Take every line containing "Total" from the material and copy it.
===== Input records =====
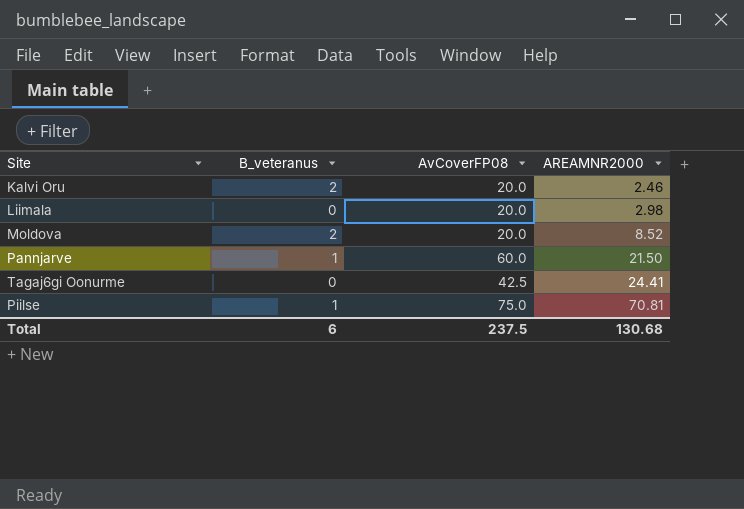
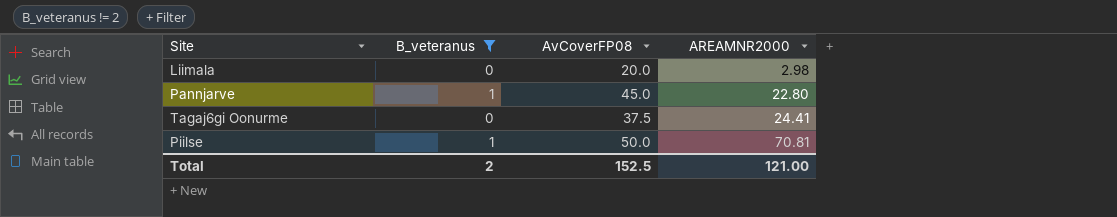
filter: none -> B_veteranus != 2
Pannjarve | AvCoverFP08: 60.0 -> 45.0
Pannjarve | AREAMNR2000: 21.50 -> 22.80
Tagaj6gi Oonurme | AvCoverFP08: 42.5 -> 37.5
Piilse | AvCoverFP08: 75.0 -> 50.0
Total | B_veteranus: 6 -> 2
Total | AvCoverFP08: 237.5 -> 152.5
Total | AREAMNR2000: 130.68 -> 121.00

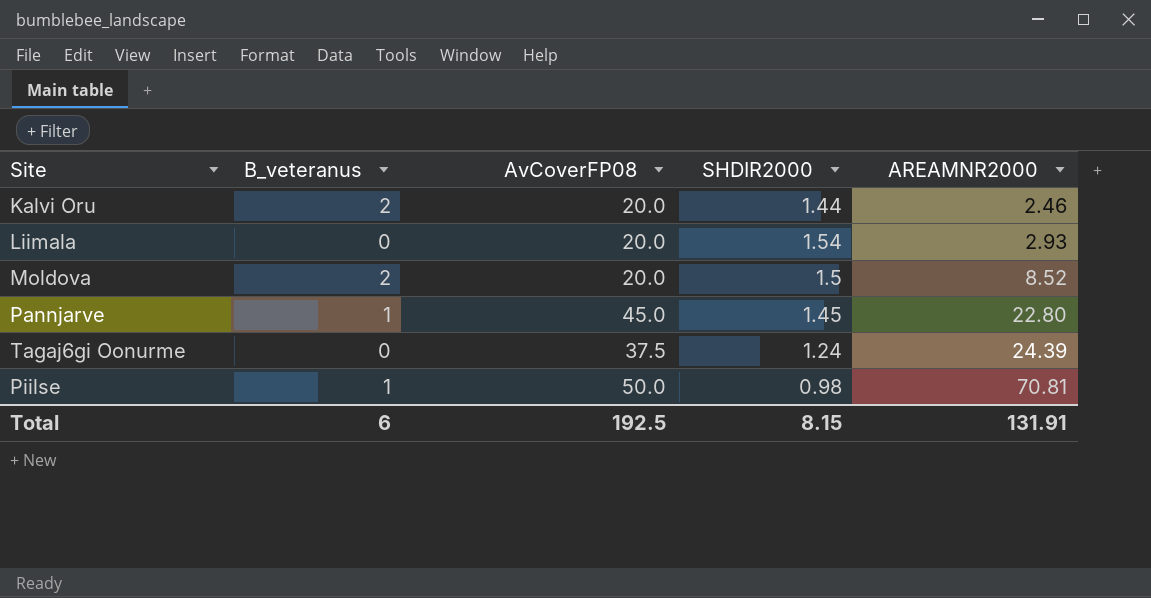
filter: B_veteranus != 2 -> none
column SHDIR2000 | position: none -> 4
Liimala | AREAMNR2000: 2.98 -> 2.93
Tagaj6gi Oonurme | AREAMNR2000: 24.41 -> 24.39
Total | B_veteranus: 2 -> 6
Total | AvCoverFP08: 152.5 -> 192.5
Total | AREAMNR2000: 121.00 -> 131.91

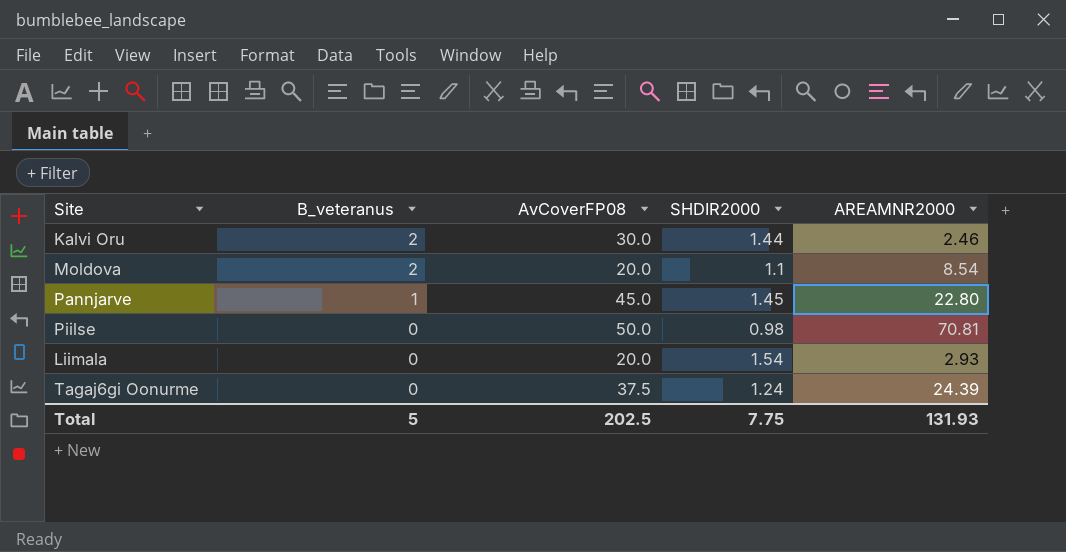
row order: AREAMNR2000 ascending -> B_veteranus descending
Kalvi Oru | AvCoverFP08: 20.0 -> 30.0
Moldova | SHDIR2000: 1.5 -> 1.1
Moldova | AREAMNR2000: 8.52 -> 8.54
Piilse | B_veteranus: 1 -> 0
Total | B_veteranus: 6 -> 5
Total | AvCoverFP08: 192.5 -> 202.5
Total | SHDIR2000: 8.15 -> 7.75
Total | AREAMNR2000: 131.91 -> 131.93

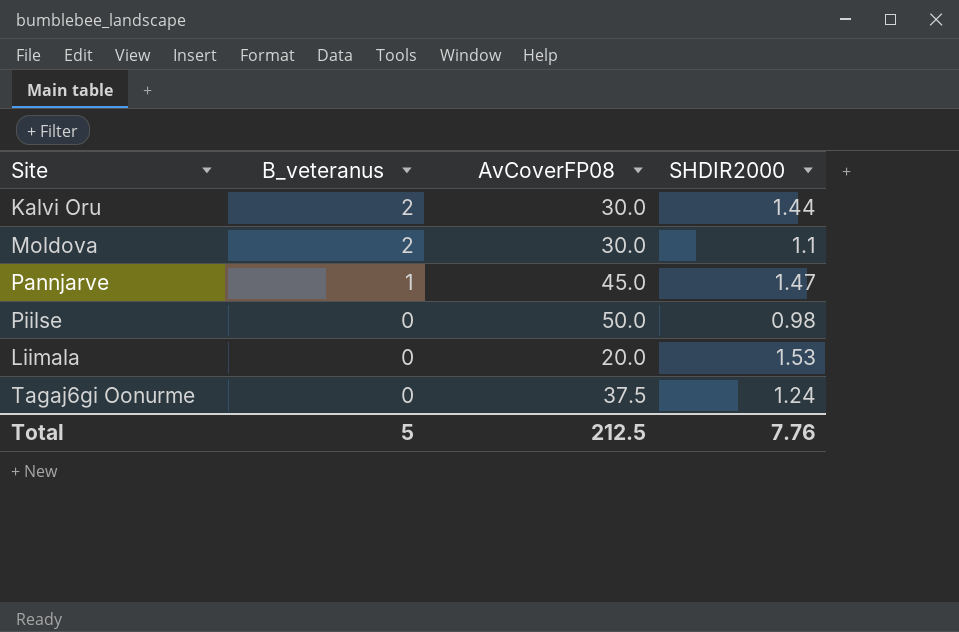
column AREAMNR2000 | position: 5 -> none
Moldova | AvCoverFP08: 20.0 -> 30.0
Pannjarve | SHDIR2000: 1.45 -> 1.47
Liimala | SHDIR2000: 1.54 -> 1.53
Total | AvCoverFP08: 202.5 -> 212.5
Total | SHDIR2000: 7.75 -> 7.76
=====
[Expected answer]
Total | B_veteranus: 6 -> 2
Total | AvCoverFP08: 237.5 -> 152.5
Total | AREAMNR2000: 130.68 -> 121.00
Total | B_veteranus: 2 -> 6
Total | AvCoverFP08: 152.5 -> 192.5
Total | AREAMNR2000: 121.00 -> 131.91
Total | B_veteranus: 6 -> 5
Total | AvCoverFP08: 192.5 -> 202.5
Total | SHDIR2000: 8.15 -> 7.75
Total | AREAMNR2000: 131.91 -> 131.93
Total | AvCoverFP08: 202.5 -> 212.5
Total | SHDIR2000: 7.75 -> 7.76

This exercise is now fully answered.